**Supplied material**
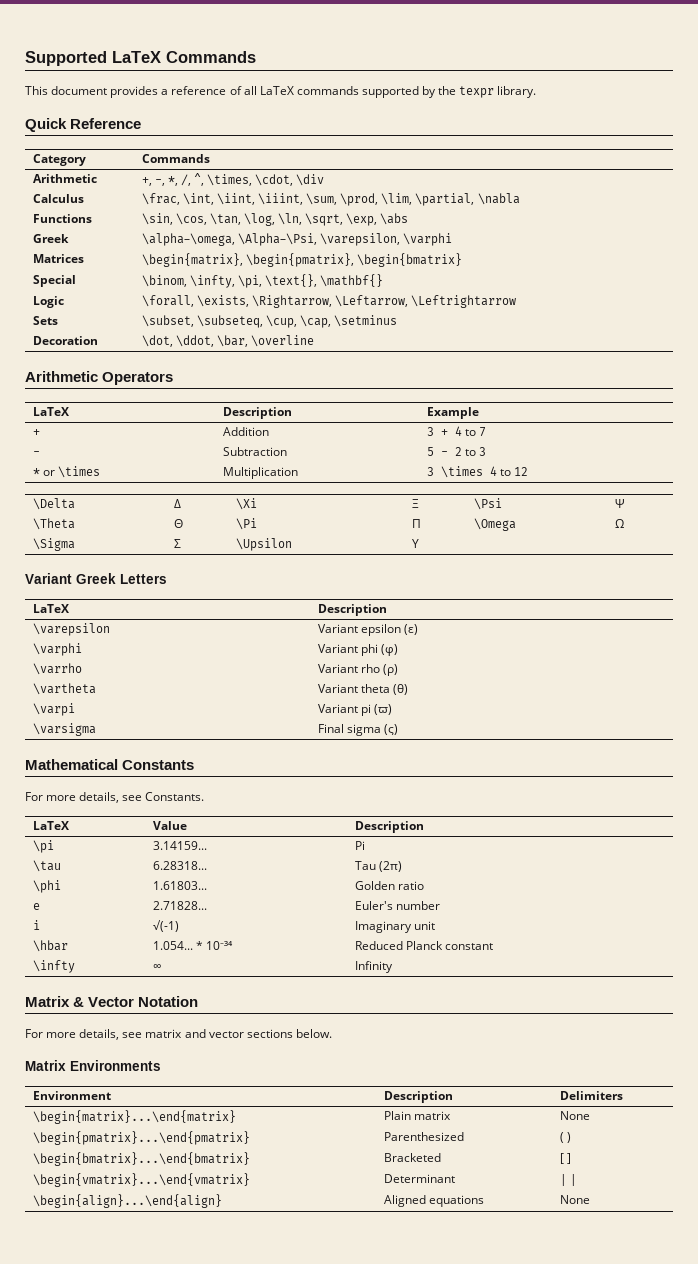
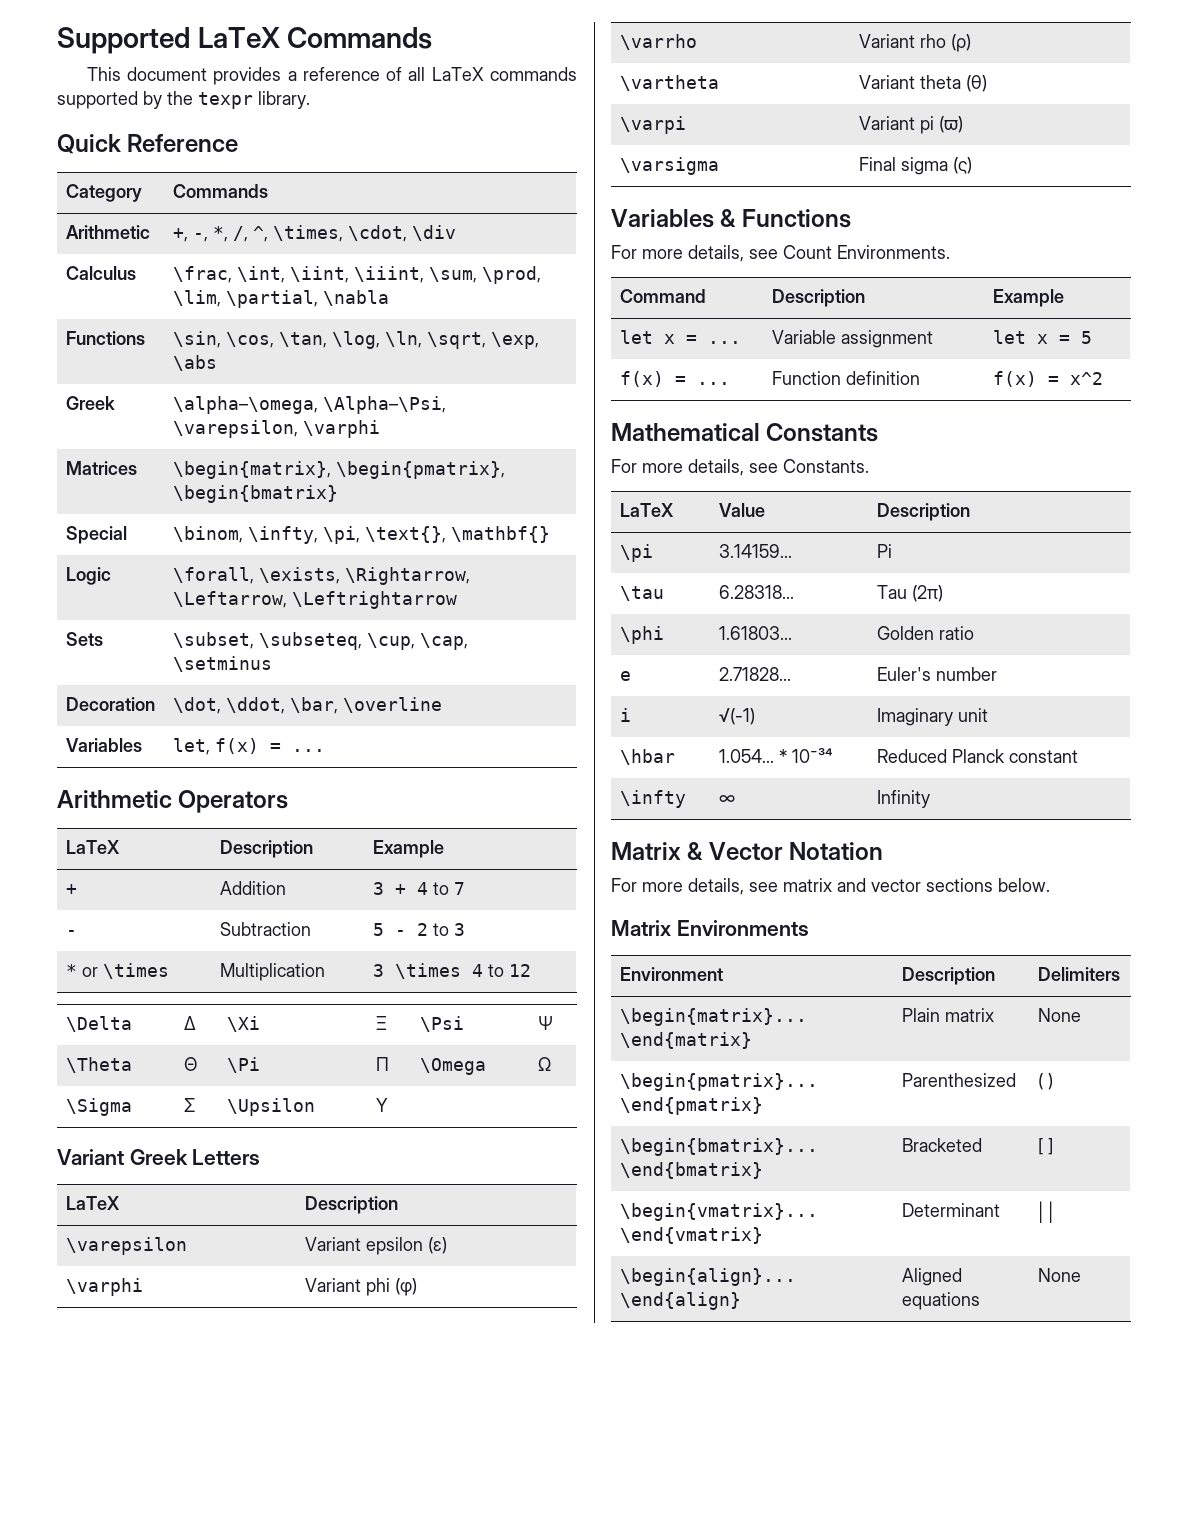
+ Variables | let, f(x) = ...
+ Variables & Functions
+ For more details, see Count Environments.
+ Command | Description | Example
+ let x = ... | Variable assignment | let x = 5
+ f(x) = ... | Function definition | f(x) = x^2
* * *
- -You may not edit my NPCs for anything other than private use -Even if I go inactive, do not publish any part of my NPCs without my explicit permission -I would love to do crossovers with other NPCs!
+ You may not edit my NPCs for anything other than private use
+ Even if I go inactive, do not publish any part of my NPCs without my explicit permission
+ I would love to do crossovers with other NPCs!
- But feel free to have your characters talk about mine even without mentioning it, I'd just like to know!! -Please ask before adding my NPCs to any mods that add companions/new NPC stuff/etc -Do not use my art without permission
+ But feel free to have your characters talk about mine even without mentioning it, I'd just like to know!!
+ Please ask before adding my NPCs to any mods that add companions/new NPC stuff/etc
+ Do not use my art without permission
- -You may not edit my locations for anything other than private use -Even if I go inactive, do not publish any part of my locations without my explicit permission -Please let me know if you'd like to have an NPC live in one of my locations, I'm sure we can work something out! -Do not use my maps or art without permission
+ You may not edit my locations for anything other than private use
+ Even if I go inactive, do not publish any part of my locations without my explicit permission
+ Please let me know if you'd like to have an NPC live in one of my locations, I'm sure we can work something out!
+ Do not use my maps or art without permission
...
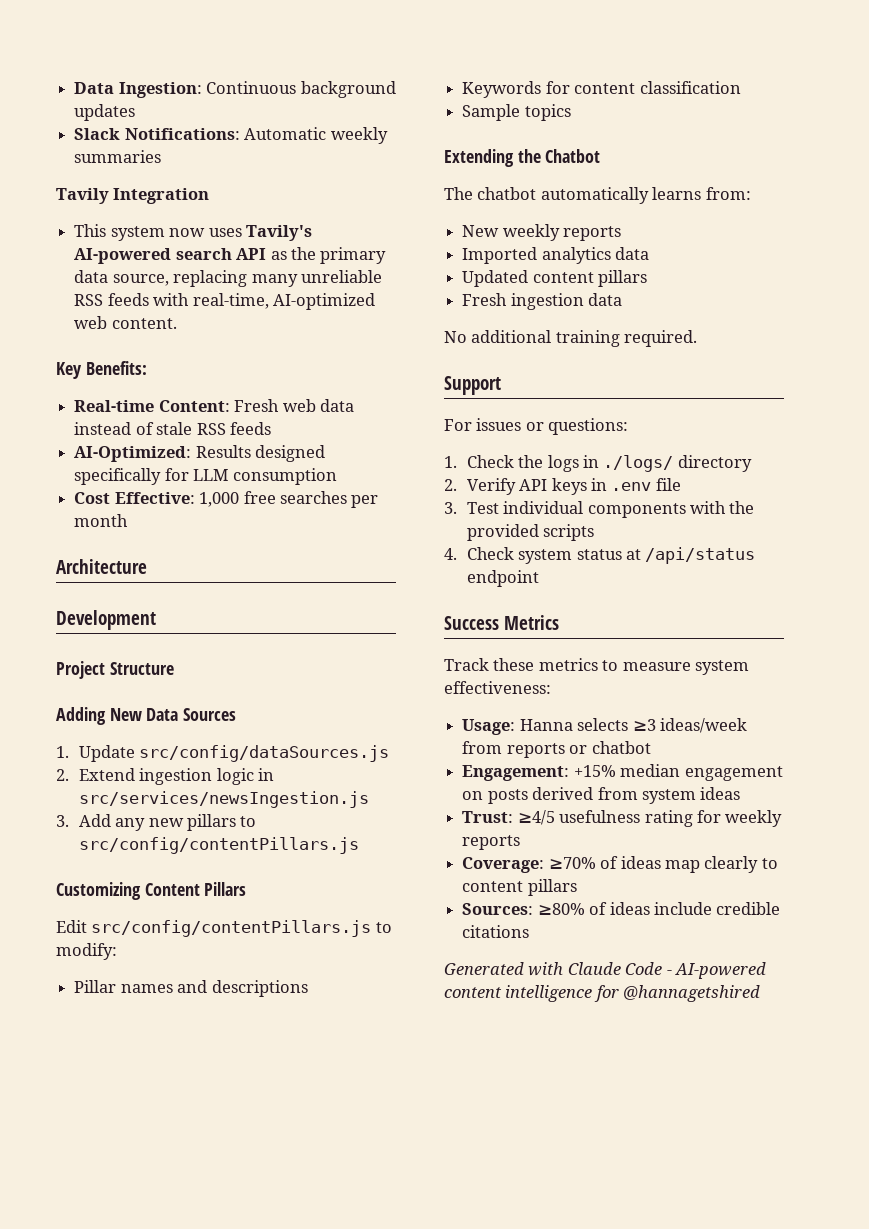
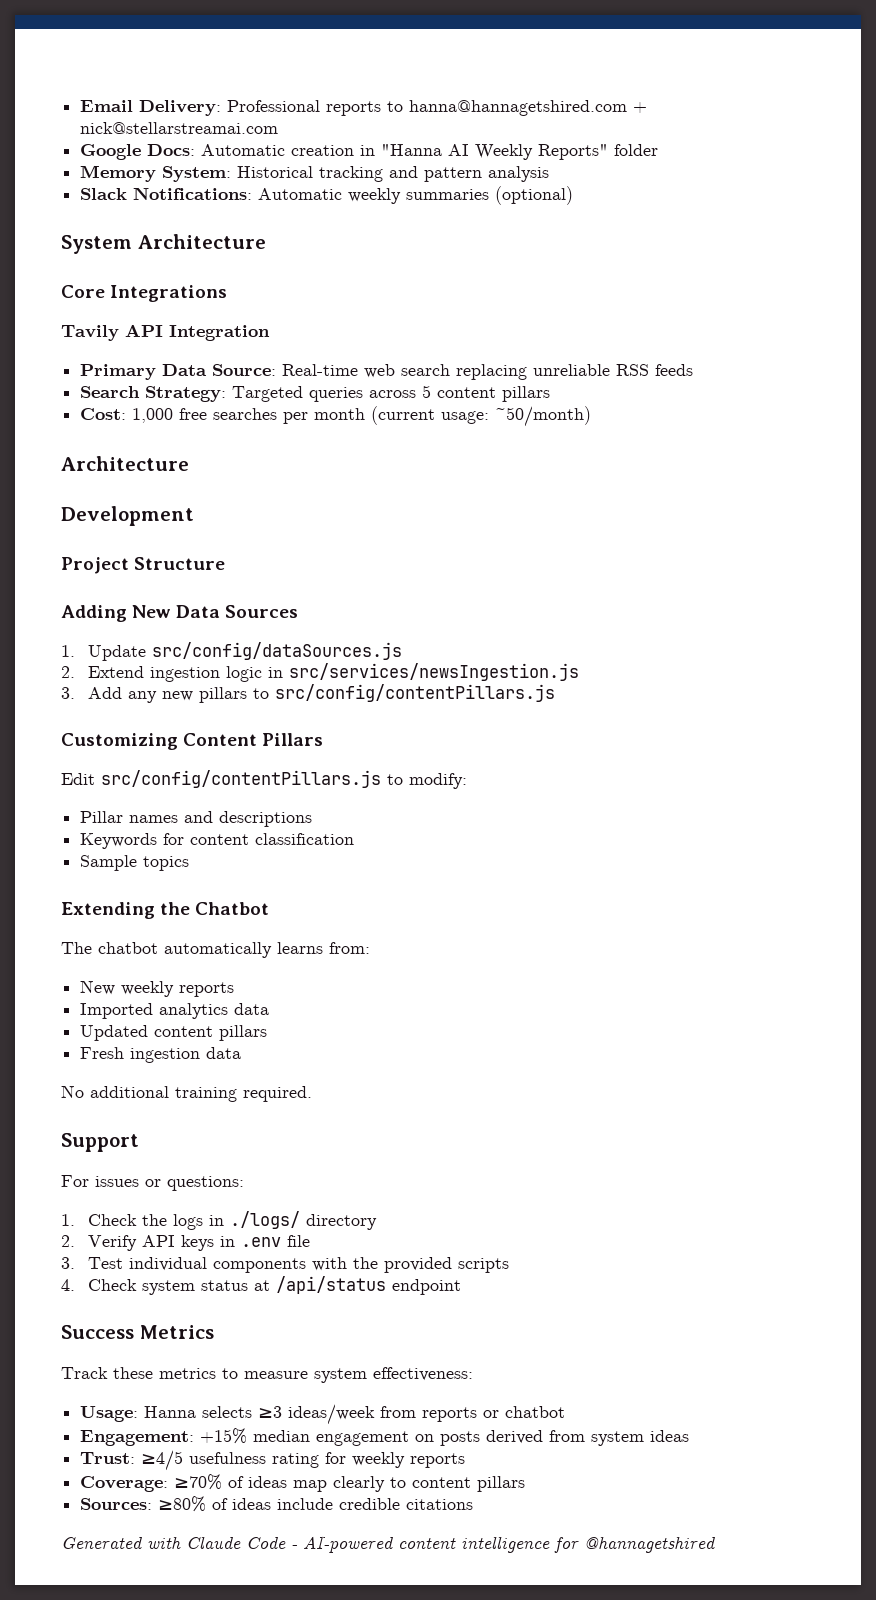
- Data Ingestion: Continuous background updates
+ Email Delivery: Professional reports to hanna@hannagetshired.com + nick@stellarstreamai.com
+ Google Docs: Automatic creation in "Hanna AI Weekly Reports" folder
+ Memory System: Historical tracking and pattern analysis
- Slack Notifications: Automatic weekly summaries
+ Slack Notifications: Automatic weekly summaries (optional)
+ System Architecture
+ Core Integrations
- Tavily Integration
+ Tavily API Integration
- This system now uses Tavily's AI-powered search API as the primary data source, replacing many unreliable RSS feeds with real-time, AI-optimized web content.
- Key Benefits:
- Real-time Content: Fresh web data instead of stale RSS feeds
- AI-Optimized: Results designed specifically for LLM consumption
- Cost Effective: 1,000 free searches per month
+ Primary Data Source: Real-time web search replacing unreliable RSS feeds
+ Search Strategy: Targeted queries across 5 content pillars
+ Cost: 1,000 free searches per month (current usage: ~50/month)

**What the exercise asks**
Only the lines above starting at the one containing "let, f(x) = ..." and ending at the one containing "definition | f(x) = x^2", both included, are to be returned, exactly as they read.

**Solution to this exercise**
+ Variables | let, f(x) = ...
+ Variables & Functions
+ For more details, see Count Environments.
+ Command | Description | Example
+ let x = ... | Variable assignment | let x = 5
+ f(x) = ... | Function definition | f(x) = x^2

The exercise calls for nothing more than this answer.